We all know that dogs can bring us a smile when one seems so far away–and that’s never more the case that with hospital patients and others who receive the services of therapy dogs. Dog Therapy Appreciation Day recognizes the work these dogs and their handlers do to provide much needed cheer.
When is Dog Therapy Appreciation Day?
Dog Therapy Appreciation Day is held every April 11. The pet holiday was launched in 2016 to recognize the Amerman Family Foundation Dog Therapy Program’s commitment to providing cheer for patients, their families, and hospital staff.
Star Lends Support
Actress Kristen Renton, who has starred in the NBC soap opera Days of Our Lives and the FX drama series Sons of Anarchy, helped to shine a spotlight on the achievements of dogs who act as emotional support for those in need at Children’s Hospital Los Angeles (CHLA) thanks to the Amerman Family Foundation Dog Therapy Program.
The dog therapy program at CHLA is one of the most innovative programs in the country. It recruits, trains, and supports a roster of roughly 100 therapy dog teams visiting a wide variety of clinical settings.
The TV star was among the group that gathered at the hospital’s outdoor dining terrace on April 11th to celebrate the inaugural Dog Therapy Appreciation Day.
Attendees had the chance to meet 20 of the program’s tail-wagging participants, step into a photo booth with one of the kind-hearted canines for a souvenir snapshot, and collect therapy dog trading cards, while the four-legged honorees enjoyed special treats and went home with a Spot-themed swag bag.
Launched 15 years ago, today the Amerman Family Foundation Dog Therapy Program has 117 volunteers and 107 therapy dogs who help to lighten the hospital stay of young patients like 13-year-old Erika Daniels.
The arrival of a dog at a patient’s room is often one of the most anticipated parts of the child’s hospital stay, providing an opportunity for a happy, memorable moment during what can be a challenging time.
Dogs are also available to help motivate kids during physical therapy, distract them during long or uncomfortable procedures, and provide relief for those in pain. And if a patient needs extra support for any reason – anxiety over a specific procedure, loneliness if a parent must go home or to work, motivation for that first daunting attempt to get out of bed after major surgery – a hospital caregiver can request a special dog visit.

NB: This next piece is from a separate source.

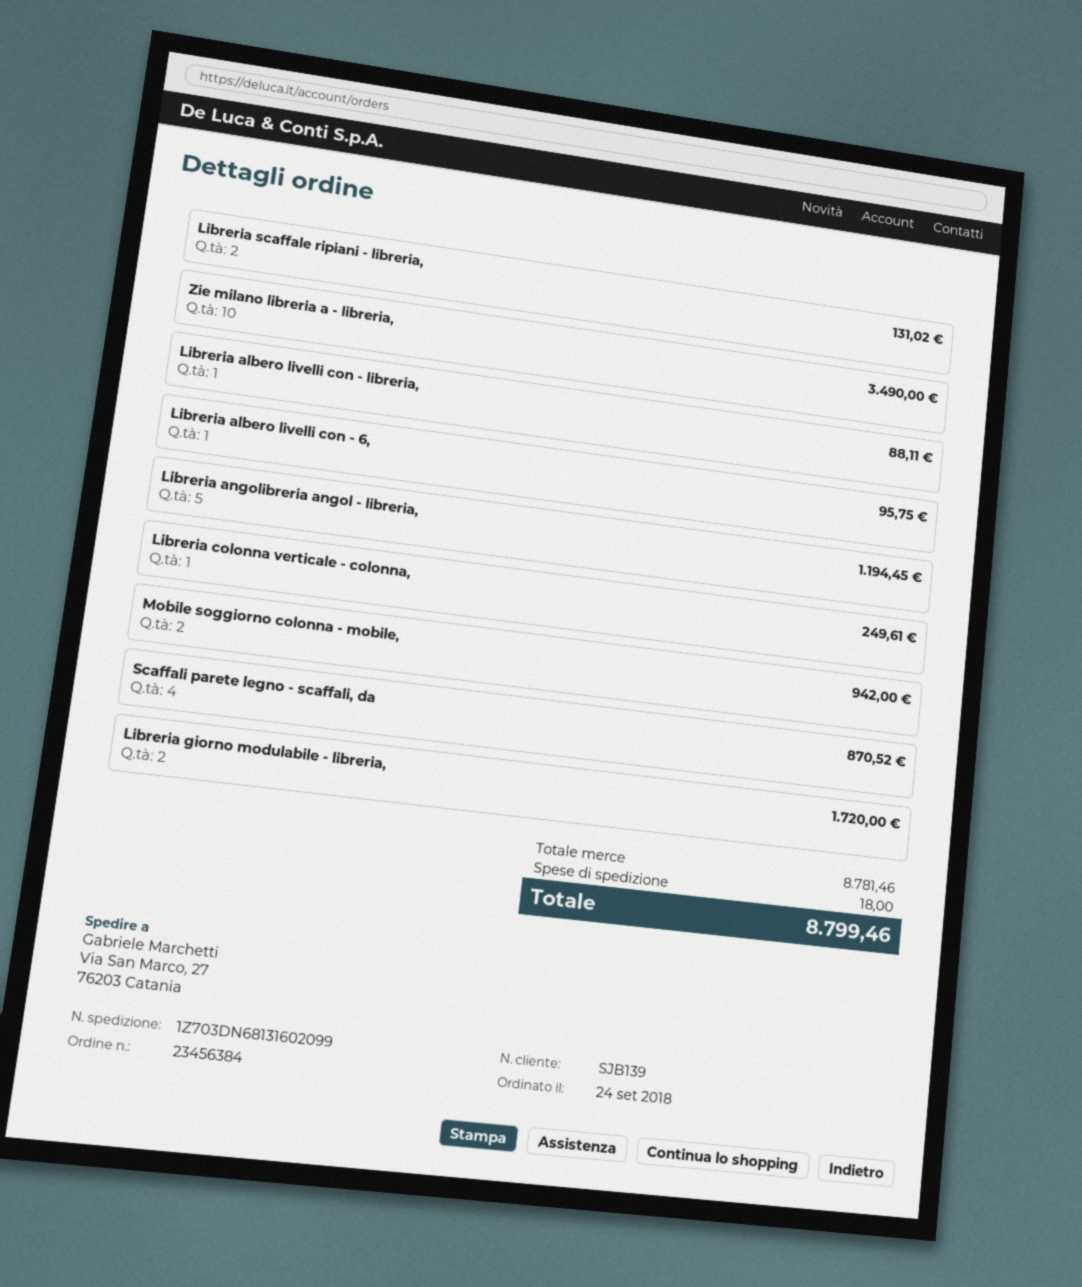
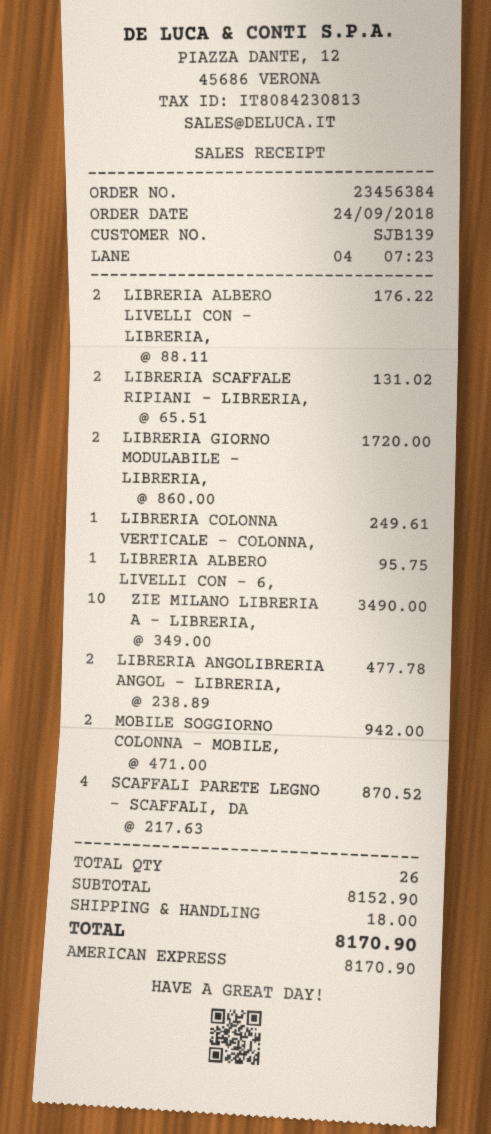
Libreria albero livelli con - libreria,: 1 for 88.11 -> 2 for 176.22
Libreria angolibreria angol - libreria,: 5 for 1194.45 -> 2 for 477.78
subtotal: 8781.46 -> 8152.90
total: 8799.46 -> 8170.90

“It was really hard to be in the hospital for five weeks,” said Erika, who recovered from brain surgery that resulted in partial paralysis and speech loss thanks in part to the dog therapy program. “When the dogs would come to my room, of course I wanted to pet them and play with them and in order to do that, I had to start moving. I got stronger and learned to walk again thanks to them. Someday I hope I can be a dog therapy volunteer with my dog Patches.”
An average of four of the dog therapy program’s pooches visit CHLA every day, and in the past year the dogs and their volunteers have spent one-on-one time with per 10,000 patients. Approximately half of the dogs in the program are rescues.